Top of Information given

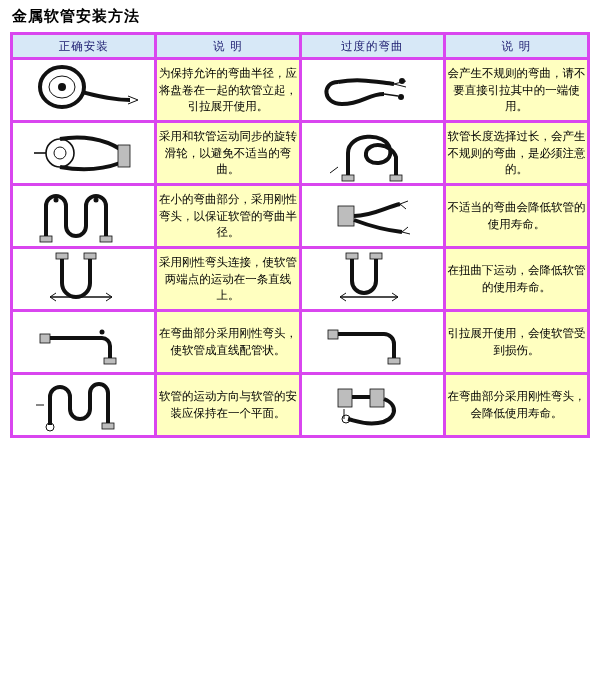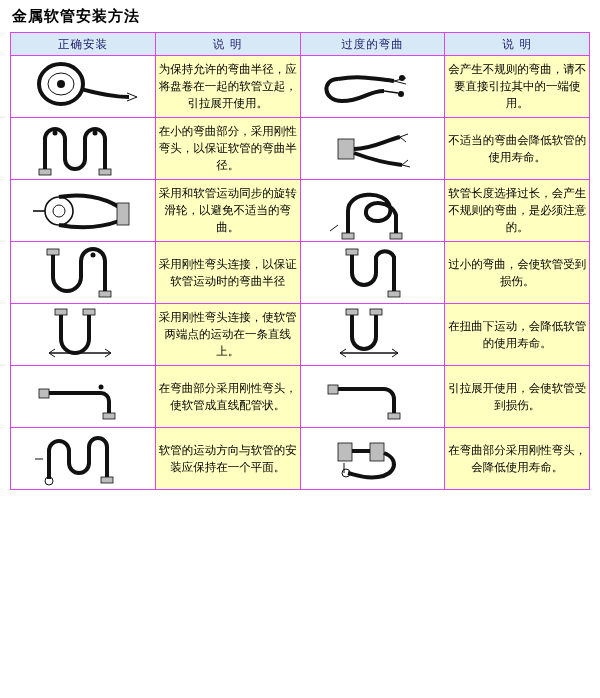--- a/index.html
+++ b/index.html
@@ -28,21 +28,21 @@
     margin: 1px 0 6px 2px;
     color: #000;
   }
   table.hose {
     border-collapse: collapse;
     width: 580px;
     table-layout: fixed;
     border: 1px solid #3a3a9c;
   }
   table.hose td, table.hose th {
-    border: 1px solid #d946ef;
+    border: 3px solid #d946ef;
     padding: 0;
     vertical-align: middle;
   }
   thead th {
     background: #d7e8f7;
     font-size: 11.5px;
     font-weight: normal;
     color: #1a1a6e;
     height: 22px;
     text-align: center;
@@ -109,43 +109,20 @@
             <circle cx="93" cy="37" r="3" class="solid"></circle>
           </svg>
         </td>
         <td class="desc">会产生不规则的弯曲，请不要直接引拉其中的一端使用。</td>
       </tr>
 
 
       <tr class="row-h">
         <td class="pic">
           <svg width="128" height="60" viewBox="0 0 128 60">
-            <path d="M26 52 L26 20 A10 10 0 0 1 46 20 L46 40 A10 10 0 0 0 66 40 L66 20 A10 10 0 0 1 86 20 L86 52" class="ink-thick"></path>
-            <rect x="20" y="50" width="12" height="6" class="hatch"></rect>
-            <rect x="80" y="50" width="12" height="6" class="hatch"></rect>
-            <circle cx="36" cy="14" r="2.5" class="solid"></circle>
-            <circle cx="76" cy="14" r="2.5" class="solid"></circle>
-          </svg>
-        </td>
-        <td class="desc">在小的弯曲部分，采用刚性弯头，以保证软管的弯曲半径。</td>
-        <td class="pic">
-          <svg width="128" height="60" viewBox="0 0 128 60">
-            <rect x="30" y="20" width="16" height="20" class="hatch"></rect>
-            <path d="M46 30 C64 30, 76 22, 92 18" class="ink-thick"></path>
-            <path d="M46 34 C62 40, 76 44, 94 46" class="ink-thick"></path>
-            <path d="M92 18 l8 -3 m-8 3 l6 5" class="ink-thin"></path>
-            <path d="M94 46 l8 2 m-8 -2 l6 -5" class="ink-thin"></path>
-          </svg>
-        </td>
-        <td class="desc">不适当的弯曲会降低软管的使用寿命。</td>
-      </tr>
-
-      <tr class="row-h">
-        <td class="pic">
-          <svg width="128" height="60" viewBox="0 0 128 60">
             <circle cx="40" cy="30" r="14" class="ink"></circle>
             <circle cx="40" cy="30" r="6" class="ink-thin"></circle>
             <path d="M40 16 C62 12, 84 16, 100 26" class="ink-thick"></path>
             <path d="M40 44 C62 48, 84 46, 100 40" class="ink-thick"></path>
             <rect x="98" y="22" width="12" height="22" class="hatch"></rect>
             <path d="M26 30 L14 30" class="ink"></path>
           </svg>
         </td>
         <td class="desc">采用和软管运动同步的旋转滑轮，以避免不适当的弯曲。</td>
         <td class="pic">
@@ -155,36 +132,40 @@
             <rect x="82" y="52" width="12" height="6" class="hatch"></rect>
             <path d="M30 44 l-8 6" class="ink-thin"></path>
           </svg>
         </td>
         <td class="desc">软管长度选择过长，会产生不规则的弯曲，是必须注意的。</td>
       </tr>
 
       <tr class="row-h">
         <td class="pic">
           <svg width="128" height="60" viewBox="0 0 128 60">
-            <path d="M34 10 L34 34 A14 14 0 0 0 62 34 L62 18 A12 12 0 0 1 86 18 L86 50" class="ink-thick"></path>
-            <rect x="28" y="6" width="12" height="6" class="hatch"></rect>
-            <rect x="80" y="48" width="12" height="6" class="hatch"></rect>
-            <circle cx="74" cy="12" r="2.5" class="solid"></circle>
-          </svg>
-        </td>
-        <td class="desc">采用刚性弯头连接，以保证软管运动时的弯曲半径</td>
-        <td class="pic">
-          <svg width="128" height="60" viewBox="0 0 128 60">
-            <path d="M44 10 L44 30 A12 12 0 0 0 68 30 L68 14 A10 10 0 0 1 86 14 L86 50" class="ink-thick"></path>
-            <rect x="38" y="6" width="12" height="6" class="hatch"></rect>
-            <rect x="80" y="48" width="12" height="6" class="hatch"></rect>
-          </svg>
-        </td>
-        <td class="desc">过小的弯曲，会使软管受到损伤。</td>
-      </tr>
+            <path d="M26 52 L26 20 A10 10 0 0 1 46 20 L46 40 A10 10 0 0 0 66 40 L66 20 A10 10 0 0 1 86 20 L86 52" class="ink-thick"></path>
+            <rect x="20" y="50" width="12" height="6" class="hatch"></rect>
+            <rect x="80" y="50" width="12" height="6" class="hatch"></rect>
+            <circle cx="36" cy="14" r="2.5" class="solid"></circle>
+            <circle cx="76" cy="14" r="2.5" class="solid"></circle>
+          </svg>
+        </td>
+        <td class="desc">在小的弯曲部分，采用刚性弯头，以保证软管的弯曲半径。</td>
+        <td class="pic">
+          <svg width="128" height="60" viewBox="0 0 128 60">
+            <rect x="30" y="20" width="16" height="20" class="hatch"></rect>
+            <path d="M46 30 C64 30, 76 22, 92 18" class="ink-thick"></path>
+            <path d="M46 34 C62 40, 76 44, 94 46" class="ink-thick"></path>
+            <path d="M92 18 l8 -3 m-8 3 l6 5" class="ink-thin"></path>
+            <path d="M94 46 l8 2 m-8 -2 l6 -5" class="ink-thin"></path>
+          </svg>
+        </td>
+        <td class="desc">不适当的弯曲会降低软管的使用寿命。</td>
+      </tr>
+
 
       <tr class="row-h">
         <td class="pic">
           <svg width="128" height="60" viewBox="0 0 128 60">
             <path d="M42 8 L42 34 A14 14 0 0 0 70 34 L70 8" class="ink-thick"></path>
             <rect x="36" y="4" width="12" height="6" class="hatch"></rect>
             <rect x="64" y="4" width="12" height="6" class="hatch"></rect>
             <path d="M30 48 L92 48" class="ink"></path>
             <path d="M30 48 l6 -4 m-6 4 l6 4" class="ink-thin"></path>
             <path d="M92 48 l-6 -4 m6 4 l-6 4" class="ink-thin"></path>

Bottom of Information given

→ Task directions:
Which lines of the data above contain the string "table"? Copy each of them.

→ Solution to this exercise:
   table.hose {
     table-layout: fixed;
   table.hose td, table.hose th {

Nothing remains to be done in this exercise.